Mexico’s U.S. proximity becoming an advantage?
By Joe Nowlan -- Industrial Distribution, 7/10/2008 10:25:00 AM
When looking at opening a foreign branch, location is crucial, but what about proximity? Some companies in the United States are seeing the advantage of traveling to Mexico rather than half way around the world to China.
Small to mid-size businesses, such as many of those that are members of groups like the Industrial Supply Assn., have been looking more closely at Mexico (and Canada)—a theme the ISA will be looking at more closely in upcoming trade shows and educational sessions, explains ISA executive vice president John Buckley.
“We've been looking around and figuring what our global strategies might be,” Buckley recently told INDUSTRIAL DISTRIBUTION. “When we say 'global strategy,' we're starting to mean North and South America.”

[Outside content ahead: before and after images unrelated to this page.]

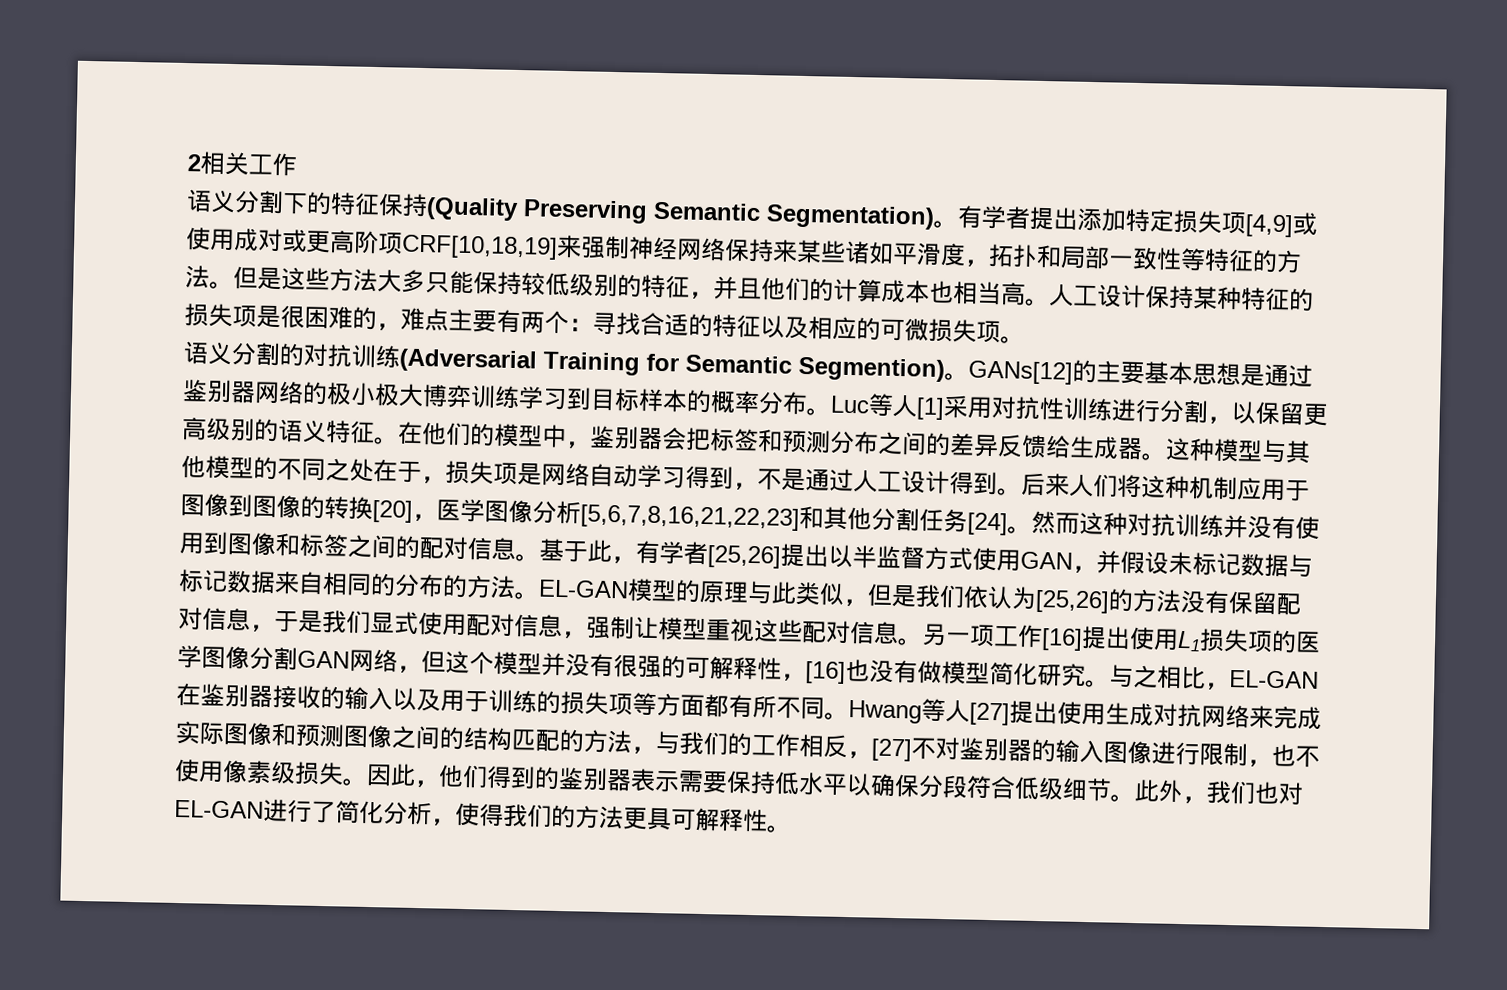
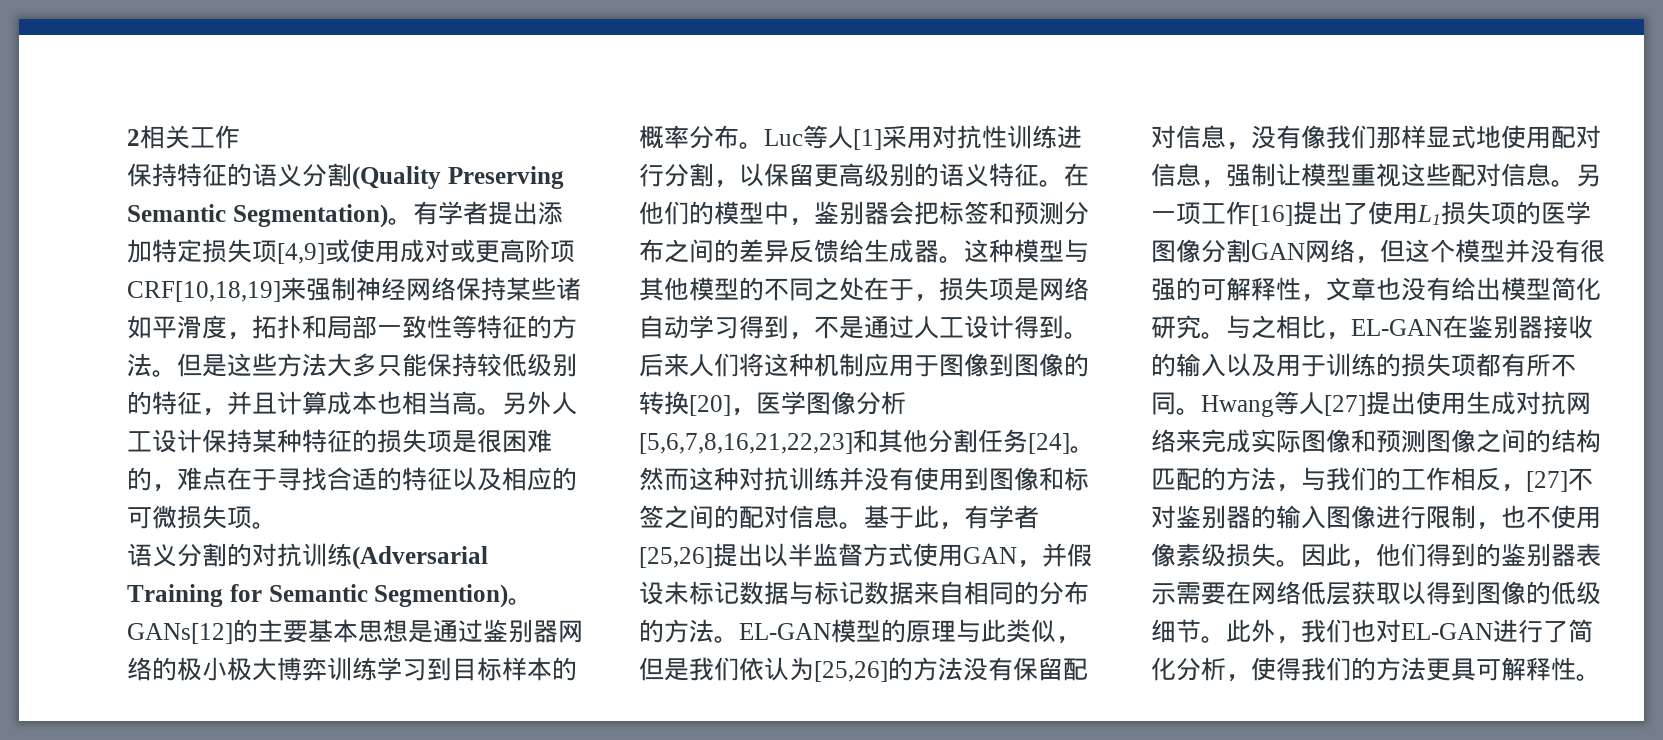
- 语义分割下的特征保持(Quality Preserving Semantic Segmentation)。
+ 保持特征的语义分割(Quality Preserving Semantic Segmentation)。
- 有学者提出添加特定损失项[4,9]或使用成对或更高阶项CRF[10,18,19]来强制神经网络保持来某些诸如平滑度，拓扑和局部一致性等特征的方法。
+ 有学者提出添加特定损失项[4,9]或使用成对或更高阶项CRF[10,18,19]来强制神经网络保持某些诸如平滑度，拓扑和局部一致性等特征的方法。
- 但是这些方法大多只能保持较低级别的特征，并且他们的计算成本也相当高。
+ 但是这些方法大多只能保持较低级别的特征，并且计算成本也相当高。
- 人工设计保持某种特征的损失项是很困难的，难点主要有两个：寻找合适的特征以及相应的可微损失项。
+ 另外人工设计保持某种特征的损失项是很困难的，难点在于寻找合适的特征以及相应的可微损失项。
- EL-GAN模型的原理与此类似，但是我们依认为[25,26]的方法没有保留配对信息，于是我们显式使用配对信息，强制让模型重视这些配对信息。
+ EL-GAN模型的原理与此类似，但是我们依认为[25,26]的方法没有保留配对信息，没有像我们那样显式地使用配对信息，强制让模型重视这些配对信息。
- 另一项工作[16]提出使用L1损失项的医学图像分割GAN网络，但这个模型并没有很强的可解释性，[16]也没有做模型简化研究。
+ 另一项工作[16]提出了使用L1损失项的医学图像分割GAN网络，但这个模型并没有很强的可解释性，文章也没有给出模型简化研究。
- 与之相比，EL-GAN在鉴别器接收的输入以及用于训练的损失项等方面都有所不同。
+ 与之相比，EL-GAN在鉴别器接收的输入以及用于训练的损失项都有所不同。
- 因此，他们得到的鉴别器表示需要保持低水平以确保分段符合低级细节。
+ 因此，他们得到的鉴别器表示需要在网络低层获取以得到图像的低级细节。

In INDUSTRIAL DISTRIBUTION’S 62nd Annual Survey which will be previewed in our August issue, 63 percent of respondents said they are conducting business outside the United States. Of that number, 54 percent are setting up branches or locations in Mexico; 31 percent are buying from Mexican companies and 66 percent are selling to Mexican companies.
As for China, 63 percent are buying from China, 27 percent are selling to China and 30 percent are setting up branches or locations in China.
Those numbers aren’t that far apart. And a recent article published by Manufacturing.net “Mexico vs. China,” pointed out some differences as well as some similarities.
It was written by Bob Cook, president, and Luis Ruiz, marketing and research associate, of the El Paso Regional Economic Development Corp. REDCo serves as a no-fee consultancy to businesses interested in relocating or expanding to the Greater El Paso, Texas, area—a region which also includes portions of southern New Mexico and the Mexican state of Chihuahua.
According to the REDCo findings, in 2001, U.S.-Mexico trade was $232.9 billion, which was almost double that of U.S.-China trade. By 2006, China passed Mexico in total trade with the United States for the first time, and in 2007, U.S. trade with China ($386.7 billion) was approximately 13 percent higher than trade with Mexico.
However, U.S. exports to Mexico are still more than double the level of U.S. exports to China.
The article points out that Mexico’s strengths tend to favor companies that manufacture highly customized products that are particularly sensitive to shipping costs and lead times. China’s labor skills are typically less developed than their Mexican counterparts. As a result, China is typically better suited for high volume, low mix manufacturing operations.
When China operations are managed properly, many United States companies have profited—but “managed properly” is the key phrase. The Mattel Co. found that out last year when it had to recall thousands of its toys after they were discovered to have contained lead paint.
The Cook-Ruiz piece also found that Mexico’s labor force may be more technologically savvy than China’s, pointing out that there are 62 computers and 220 cell phones per 1,000 people in China, while there are 228 computers and 600 cell phones per 1,000 people in Mexico.
Though it could be argued that Cook and Ruiz are looking at the comparison from a pro-Mexico perspective, their numbers and observations are thought-provoking.
In the August issue of INDUSTRIAL DISTRIBUTION, a news story will explore the state of Mexican business in more detail. One of the people interviewed for that article is Ed Johnson, regional manager of Kaman Industrial Technologies. Johnson oversees some of Kaman’s Mexico business and is upbeat about the country and doing business there.
“Understanding how to do business there [and] having the right associations with the right kind of companies there is important,” Johnson says. “It’s very competitive down there. ...But there’s a lot of opportunity in Mexico. We’re very pleased with what’s going on there.”